Me da la impresión de que no hay, de momento, un diseño preciso de la ciudad de las mujeres. Tampoco me sorprende: la dominación de unos grupos por encima de otros no implica solo la capacidad de imponer los modelos de vida de los dominadores, sino también la capacidad de imaginar modelos de vida. La desigualdad se manifiesta incluso en la capacidad de organizar en función de los intereses propios. No existe todavía ni la utopía de una ciudad feminista, dado que es a través del feminismo como se puede llegar a pensar un mundo alternativo. Y cuando digo alternativo insisto en esto: no únicamente habitado por mujeres, o hecho en función de las mujeres, pues el pensamiento central del feminismo apunta siempre a un mundo compartido. Cuando interrogo a mujeres feministas sobre esta cuestión, me describen la sociedad que querrían, no la ciudad. La ciudad es la plasmación en el espacio de una sociedad determinada y, como dice Sara Acuña, a quien he citado más arriba, la ciudad feminista no es mejorar el escenario de la vida, sino la vida misma. Y aquí sí que existe una alternativa feminista: igualitaria, andrógina, pacífica, colaborativa, que pone por encima de todo el valor de la vida, lejos del valor económico como medida de todas las cosas. Es lo que se está formulando desde la economía feminista, por ejemplo, partiendo claramente de una contraposición: aquella que enfrenta capitalismo y vida como objetivos antagónicos, en este momento. Un objetivo, pues, que no corresponde a una necesidad particular de las mujeres, sino a una necesidad general, a la que las mujeres, por una serie de razones históricas relativas a nuestro género tradicional, somos más sensibles.

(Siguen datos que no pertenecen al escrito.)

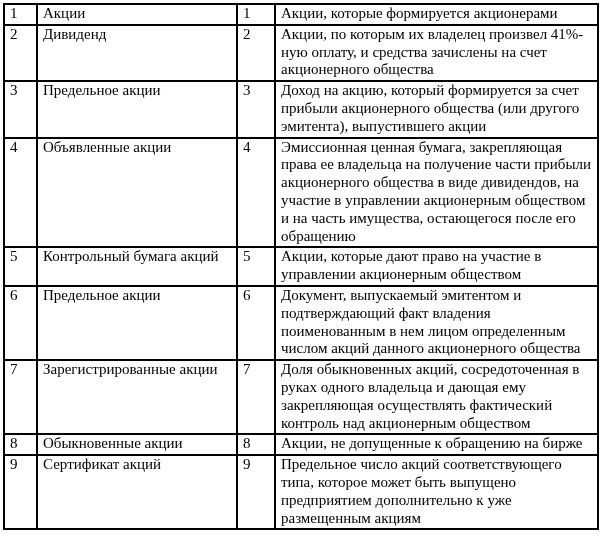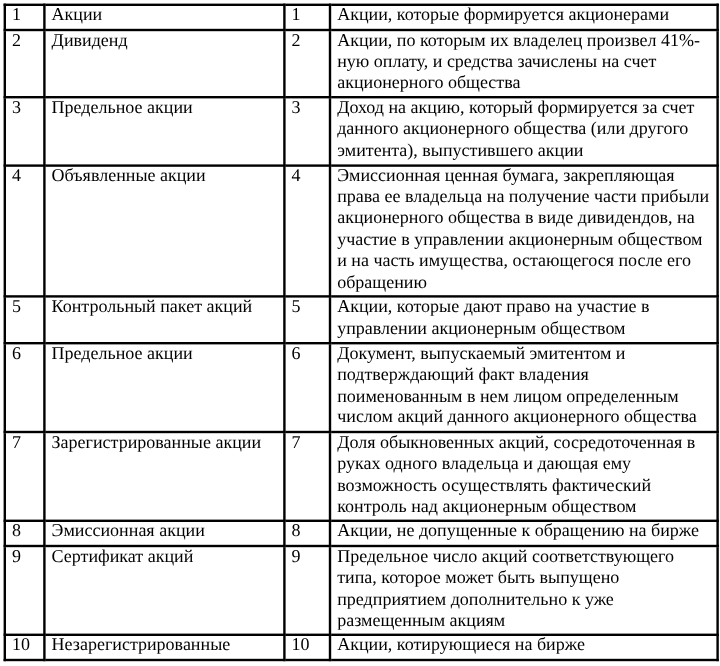--- a/index.html
+++ b/index.html
@@ -57,59 +57,53 @@
       <tr>
         <td class="col-num">2</td>
         <td class="col-term">Дивиденд</td>
         <td class="col-num">2</td>
         <td class="col-def">Акции, по которым их владелец произвел 41%-ную оплату, и средства зачислены на счет акционерного общества</td>
       </tr>
       <tr>
         <td class="col-num">3</td>
         <td class="col-term">Предельное акции</td>
         <td class="col-num">3</td>
-        <td class="col-def">Доход на акцию, который формируется за счет данного акционерного общества (или другого эмитента), выпустившего акции</td>
+        <td class="col-def">Доход на акцию, который формируется за счет прибыли акционерного общества (или другого эмитента), выпустившего акции</td>
       </tr>
       <tr>
         <td class="col-num">4</td>
         <td class="col-term">Объявленные акции</td>
         <td class="col-num">4</td>
         <td class="col-def">Эмиссионная ценная бумага, закрепляющая права ее владельца на получение части прибыли акционерного общества в виде дивидендов, на участие в управлении акционерным обществом и на часть имущества, остающегося после его обращению</td>
       </tr>
       <tr>
         <td class="col-num">5</td>
-        <td class="col-term">Контрольный пакет акций</td>
+        <td class="col-term">Контрольный бумага акций</td>
         <td class="col-num">5</td>
         <td class="col-def">Акции, которые дают право на участие в управлении акционерным обществом</td>
       </tr>
       <tr>
         <td class="col-num">6</td>
         <td class="col-term">Предельное акции</td>
         <td class="col-num">6</td>
         <td class="col-def">Документ, выпускаемый эмитентом и подтверждающий факт владения поименованным в нем лицом определенным числом акций данного акционерного общества</td>
       </tr>
       <tr>
         <td class="col-num">7</td>
         <td class="col-term">Зарегистрированные акции</td>
         <td class="col-num">7</td>
-        <td class="col-def">Доля обыкновенных акций, сосредоточенная в руках одного владельца и дающая ему возможность осуществлять фактический контроль над акционерным обществом</td>
+        <td class="col-def">Доля обыкновенных акций, сосредоточенная в руках одного владельца и дающая ему закрепляющая осуществлять фактический контроль над акционерным обществом</td>
       </tr>
       <tr>
         <td class="col-num">8</td>
-        <td class="col-term">Эмиссионная акции</td>
+        <td class="col-term">Обыкновенные акции</td>
         <td class="col-num">8</td>
         <td class="col-def">Акции, не допущенные к обращению на бирже</td>
       </tr>
       <tr>
         <td class="col-num">9</td>
         <td class="col-term">Сертификат акций</td>
         <td class="col-num">9</td>
         <td class="col-def">Предельное число акций соответствующего типа, которое может быть выпущено предприятием дополнительно к уже размещенным акциям</td>
       </tr>
-      <tr>
-        <td class="col-num">10</td>
-        <td class="col-term indent">Незарегистрированные</td>
-        <td class="col-num">10</td>
-        <td class="col-def">Акции, котирующиеся на бирже</td>
-      </tr>
     </tbody>
   </table>
 </div>
 
 </body></html>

¿Quiere decir esto que aún no podemos participar en el diseño de la ciudad, en la formulación de nuestras necesidades y deseos? En absoluto. Hay una serie de cambios que podemos considerar “reformistas”, por decirlo así, y que ya están claramente formulados, porque corresponden a lo que ya sabemos que no queremos, que es la ciudad androcéntrica. Pero, más allá de estas concreciones, empezamos a tener hilos para urdir un proyecto más ambicioso: un proyecto en el que la ciudad responda a la necesidad humana de habitar y no de acumular riqueza. Un proyecto que permita que las personas puedan vivir donde han nacido, que puedan disponer del tipo de vivienda que necesitan en cada etapa de la vida, un proyecto que facilite el encuentro, la convivencia, el vinculo colectivo.

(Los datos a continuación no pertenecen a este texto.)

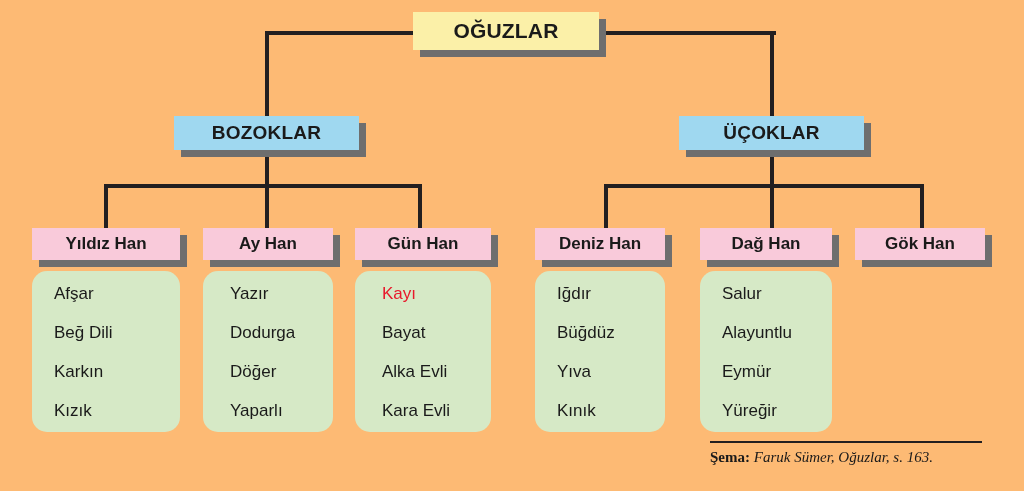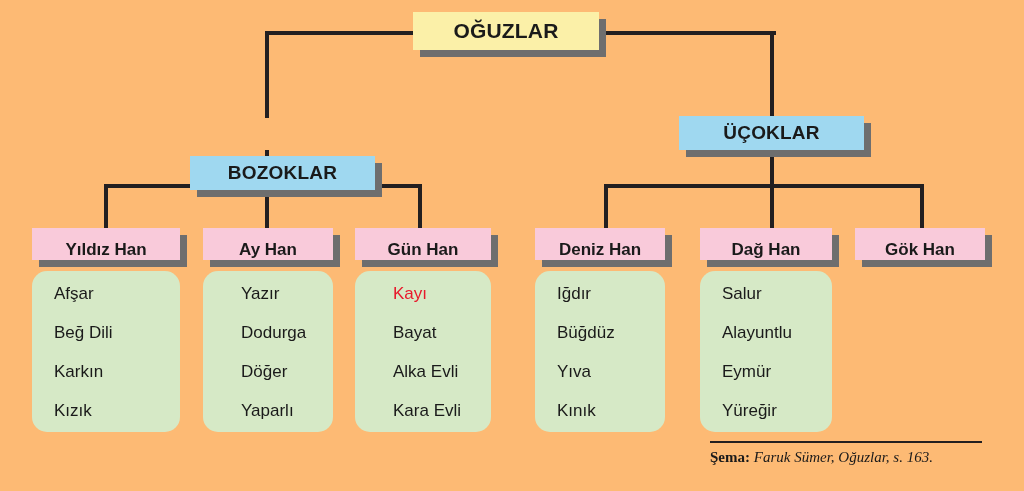--- a/index.html
+++ b/index.html
@@ -55,30 +55,30 @@
   #node-root {
     left: 413px; top: 12px;
     width: 186px; height: 38px;
     font-size: 21px;
   }
   #node-root .face { background: #fbf0a8; }
 
   
   .node-l2 { height: 34px; font-size: 19px; }
   .node-l2 .face { background: #9fd8f0; }
-  #node-bozoklar { left: 190px; top: 116px; width: 185px; margin-top: 40px; }
+  #node-bozoklar { left: 174px; top: 116px; width: 185px; }
   #node-ucoklar  { left: 679px; top: 116px; width: 185px; border-radius: 12px; }
 
   
   .column { position: absolute; top: 228px; z-index: 2; }
 
   .col-head {
     position: relative;
     height: 32px;
-    display: flex; align-items: flex-end; justify-content: center;
+    display: flex; align-items: center; justify-content: center;
     font-weight: bold; font-size: 17px; color: #1a1a1a;
   }
   .col-head .shadow {
     position: absolute; left: 7px; top: 7px;
     width: 100%; height: 100%;
     background: #6e6e6e; z-index: -1;
   }
   .col-head .face {
     position: absolute; left: 0; top: 0;
     width: 100%; height: 100%;
@@ -108,21 +108,21 @@
 
   
   #col-yildiz { left: 32px;  width: 148px; }
   #col-ay     { left: 203px; width: 130px; }
   #col-gun    { left: 355px; width: 136px; }
   #col-deniz  { left: 535px; width: 130px; }
   #col-dag    { left: 700px; width: 132px; }
   #col-gok    { left: 855px; width: 130px; }
 
   #col-gun .col-body .item,
-  #col-ay  .col-body .item { padding-left: 38px; }
+  #col-ay  .col-body .item { padding-left: 27px; }
 
   
   #source-rule {
     position: absolute;
     left: 710px; top: 441px;
     width: 272px; height: 2px;
     background: #231f20;
     z-index: 4;
   }
   #source-note {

La necesidad de libertad, en las ciudades, se convierte en soledad, desarraigo, falta de sentido de la vida. Nuestras sociedades echan de menos la comunidad, a la vez que la destruyen; hay que reencontrar unas formas de comunidad que no supongan el excesivo control social, que permitan desarrollar las capacidades individuales sin renunciar al encuentro, al proyecto colectivo. Ir construyendo nuestras ciudades en función de las necesidades humanas, y en este aspecto el criterio de las mujeres es fundamental.